I’m reading Rebecca Solnit’s “Men Explain Things to Me,” which is an utterly unsurprising experience. In the past year or two, men have explained to me that my job is easy because it is not manual labor; that my job is cushy because, at one of the schools where I teach, I have small class sizes and am paid for some prep time. These men have been well aware that I am adjunct faculty and there is no shortage of information online, in both academic and mainstream forums, on why adjunct labor conditions are deplorable. (For a recent great example, see Rachel Riederer’s article “The Teaching Class” at Guernica. Among much else, it taught me to look for Groupon deals for dental cleanings!) If I worked in the service industry, my employment would only be this tenuous if the restaurant or bar were constantly in danger of going out of business or if I were terrible at my job. Why then would some men tell me my work life is easy?

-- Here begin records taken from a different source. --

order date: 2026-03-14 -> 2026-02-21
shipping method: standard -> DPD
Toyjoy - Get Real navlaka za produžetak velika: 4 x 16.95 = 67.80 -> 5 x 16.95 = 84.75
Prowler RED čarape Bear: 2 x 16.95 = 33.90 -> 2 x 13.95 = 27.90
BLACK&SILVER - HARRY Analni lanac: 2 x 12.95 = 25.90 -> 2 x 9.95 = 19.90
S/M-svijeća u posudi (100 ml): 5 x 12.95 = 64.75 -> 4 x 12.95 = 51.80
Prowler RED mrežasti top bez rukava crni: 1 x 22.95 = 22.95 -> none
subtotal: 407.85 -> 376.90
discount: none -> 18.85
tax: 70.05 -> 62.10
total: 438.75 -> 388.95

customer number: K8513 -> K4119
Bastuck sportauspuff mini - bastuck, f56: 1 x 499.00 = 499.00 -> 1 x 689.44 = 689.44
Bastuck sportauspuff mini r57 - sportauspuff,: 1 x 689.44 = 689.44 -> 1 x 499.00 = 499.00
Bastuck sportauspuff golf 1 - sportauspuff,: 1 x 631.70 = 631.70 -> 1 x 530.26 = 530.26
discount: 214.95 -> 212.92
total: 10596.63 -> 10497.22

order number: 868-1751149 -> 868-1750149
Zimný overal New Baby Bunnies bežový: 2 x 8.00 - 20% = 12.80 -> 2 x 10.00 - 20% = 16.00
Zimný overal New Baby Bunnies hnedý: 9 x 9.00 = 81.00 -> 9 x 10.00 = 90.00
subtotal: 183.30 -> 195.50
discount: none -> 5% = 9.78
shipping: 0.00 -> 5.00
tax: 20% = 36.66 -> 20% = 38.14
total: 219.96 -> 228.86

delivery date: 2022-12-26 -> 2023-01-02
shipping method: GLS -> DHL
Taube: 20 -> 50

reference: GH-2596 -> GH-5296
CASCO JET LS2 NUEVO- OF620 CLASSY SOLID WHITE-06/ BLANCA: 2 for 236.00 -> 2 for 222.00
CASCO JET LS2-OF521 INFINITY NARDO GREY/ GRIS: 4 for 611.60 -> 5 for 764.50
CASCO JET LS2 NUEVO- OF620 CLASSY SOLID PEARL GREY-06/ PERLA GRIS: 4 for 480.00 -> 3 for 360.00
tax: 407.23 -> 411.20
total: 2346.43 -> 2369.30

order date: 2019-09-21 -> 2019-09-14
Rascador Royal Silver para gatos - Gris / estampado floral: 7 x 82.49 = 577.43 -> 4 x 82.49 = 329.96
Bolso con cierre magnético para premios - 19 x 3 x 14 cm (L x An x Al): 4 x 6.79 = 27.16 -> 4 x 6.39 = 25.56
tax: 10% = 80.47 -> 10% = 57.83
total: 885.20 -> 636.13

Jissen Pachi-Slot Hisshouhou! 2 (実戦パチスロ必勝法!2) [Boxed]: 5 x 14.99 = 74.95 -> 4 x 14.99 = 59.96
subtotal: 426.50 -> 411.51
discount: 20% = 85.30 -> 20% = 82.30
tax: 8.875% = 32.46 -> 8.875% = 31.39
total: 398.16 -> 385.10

In her editor’s note, Wolff rather humbly acknowledges what a privilege it is to publish others. She goes on to say, “It so happens that jobs and money and security and leverage and influence and primacy come to those who publish, the more they publish, or are published.” The angry poets of the internet claim that wealth would be a foolish reason to enter poetry (sub)culture. Wolff describes cultural currencies as well as less abstract rewards as part of the package Fence offers its contributors and authors. She defines her role at the helm of Fence as bestowing power to other writers. I recognize and admire the significant quantity of generosity in this labor while I am also moved to envy the evident stability Fence has due to Wolff’s good fortune. And so the naysayers of social media who claim to eschew riches, maybe they are speaking a language I don’t know, but I suspect they are simply lying. I think all poets want the security Wolff describes and security is a kind of wealth.
Last semester, I taught too many classes. I was not a fun person to know for those four months, nor again for most of this afternoon while I was scared about money.[2] I would like to be fun to know. For Fall 2014, I’d planned to teach less, write more, focus on promoting Belladonna* and our forthcoming books. But if half my income is indeed unconfirmed, I cannot afford (financially or psychologically) to follow through with that plan.
Talking about the terms of my employment has not specifically been forbidden me, but Riederer’s article gives me cause for anxiety. What does it mean for an activity to be political? If publishing is actually capable of spreading wealth and power, as Wolff claims, then supporting Fence might be just as good an idea as supporting any of the many small presses run solely by volunteers with day jobs. We need people with money to stay busy publishing and promoting poetry, too.
- KRYSTAL LANGUELL
Krystal Languell was born in South Bend, Indiana. Two chapbooks and a full-length collection of poetry are forthcoming: LAST SONG (dancing girl press, 2014), BE A DEAD GIRL (Argos Books, 2014) and GRAY MARKET (Coconut, 2015). FASHION BLAST QUARTER was published as a poetry pamphlet by Flying Object in 2014. A core member of the Belladonna* Collaborative, she also edits the journal Bone Bouquet.
[1] Yeah, I live in Brooklyn and I own a car that I’ve been driving since 2006. It’s a feminist issue for me.
[2] Which is not to say I solved the problem this afternoon, just that I calmed down.